Pourquoi ne pas envisager de parler sans tabou de ces questions dans des groupes non mixtes ? Les jeunes pourraient y prendre conscience des stéréotypes qui les corsètent, ce qui est un préalable à toute remise en cause. Pourtant, séparer garçons et filles aurait un côté paradoxal pour l’institution scolaire : d’un côté, on inviterait les élèves à dépasser les stéréotypes, et de l’autre, on les séparerait en les réassignant à une catégorie… Sans nul doute, les jeunes des deux sexes gagneraient à débattre entre eux, tant ils et elles vivent des choses différentes au quotidien. Mais dans le même temps, traiter les filles et les garçons comme deux groupes tranchés, comme s’il y avait une contrainte plus ou moins forte de conformité à son groupe, est pour le moins problématique. L’acte même de distinction entre catégories n’est-il pas au principe de la discrimination elle-même ?

C’est bien là le problème. La mixité ou la non mixité d’un cadre d’interaction peut n’avoir aucune importance si les personnes ne sont pas bornées par des identités obligatoires, qui les limitent parce qu’elles les enjoignent d’être conformes à leur catégorie. C’est cette catégorisation du monde – féminin, masculin – qui fait de la mixité un piège. Une catégorisation qu’involontairement risquent de renforcer les politiques visant à rendre plus « visibles » les femmes (parité, féminisation du langage…), comme si le sexe des personnes avait toujours et partout une quelconque pertinence. Est-ce si évident ? Pourquoi la bi-catégorisation sexuée (qui peut certes s’imposer dans certaines circonstances de la vie) serait-elle aussi universellement influente ? Il existe d’innombrables façons d’éprouver son corps, y compris la maternité et la sexualité, sans se laisser enfermer dans le genre masculin ou féminin ; et rien n’empêche de vivre sans se soucier le moins du monde de ces modèles de genre dans la majorité des domaines de l’existence.

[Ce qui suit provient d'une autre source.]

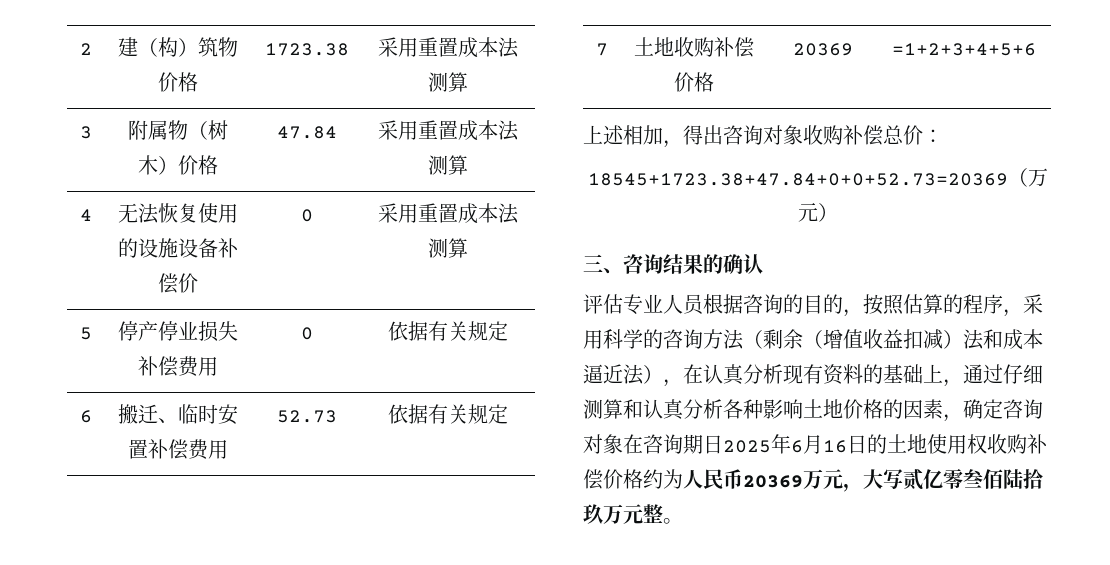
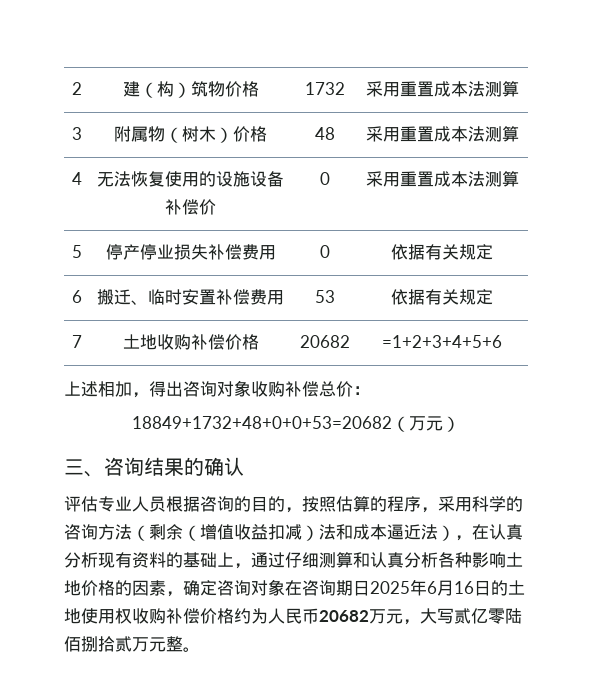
- 2 | 建（构）筑物价格 | 1723.38 | 采用重置成本法测算
+ 2 | 建（构）筑物价格 | 1732 | 采用重置成本法测算
- 3 | 附属物（树木）价格 | 47.84 | 采用重置成本法测算
+ 3 | 附属物（树木）价格 | 48 | 采用重置成本法测算
- 6 | 搬迁、临时安置补偿费用 | 52.73 | 依据有关规定
+ 6 | 搬迁、临时安置补偿费用 | 53 | 依据有关规定
- 7 | 土地收购补偿价格 | 20369 | =1+2+3+4+5+6
+ 7 | 土地收购补偿价格 | 20682 | =1+2+3+4+5+6
- 18545+1723.38+47.84+0+0+52.73=20369（万元）
+ 18849+1732+48+0+0+53=20682（万元）
- 评估专业人员根据咨询的目的，按照估算的程序，采用科学的咨询方法（剩余（增值收益扣减）法和成本逼近法），在认真分析现有资料的基础上，通过仔细测算和认真分析各种影响土地价格的因素，确定咨询对象在咨询期日2025年6月16日的土地使用权收购补偿价格约为人民币20369万元，大写贰亿零叁佰陆拾玖万元整。
+ 评估专业人员根据咨询的目的，按照估算的程序，采用科学的咨询方法（剩余（增值收益扣减）法和成本逼近法），在认真分析现有资料的基础上，通过仔细测算和认真分析各种影响土地价格的因素，确定咨询对象在咨询期日2025年6月16日的土地使用权收购补偿价格约为人民币20682万元，大写贰亿零陆佰捌拾贰万元整。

Pourquoi faudrait-il étendre à la quasi-totalité de l’expérience humaine ce qui n’est qu’une différenciation fonctionnelle dans un domaine ? À l’heure où la notion d’identité de genre est largement popularisée (avec la notion corollaire de dysphorie de genre[2]), la vocation éducative de l’école devrait l’amener à discuter de cette notion d’une identité figée, obligée de se conformer soit au pôle masculin soit au pôle féminin.

Ceci constitue pour le féminisme un enjeu capital. Dans une société où femmes et hommes seraient libres de développer leurs traits distinctifs en accord avec leurs désirs personnels, il y aurait évidemment de grandes différences entre les personnes ; mais rien n’assure qu’elles se structureraient autour des pôles exclusifs de ce que nous appelons aujourd’hui le masculin et le féminin, qui plus est en concordance, dans la majorité des cas, avec les caractéristiques des corps. Y aurait-il donc encore des hommes et des femmes au sens où nous l’entendons aujourd’hui ? C’est là l’épouvantail agité par certains ! Dans l’attente de ce qui reste largement une utopie, éduquer les enfants et les jeunes comme des êtres humains sans limites posées a priori – une éducation au « non genre donc » – serait déjà un progrès !

[1] Pour une synthèse de ces travaux, nous nous permettons de renvoyer à nos ouvrages : L’école des filles (L’Harmattan, 2004), et La tyrannie du genre, Presses de Sciences Po, 2017.

[2] Terme médical utilisé pour décrire la détresse de la personne transgenre, face à une inadéquation entre son sexe assigné et son identité de genre.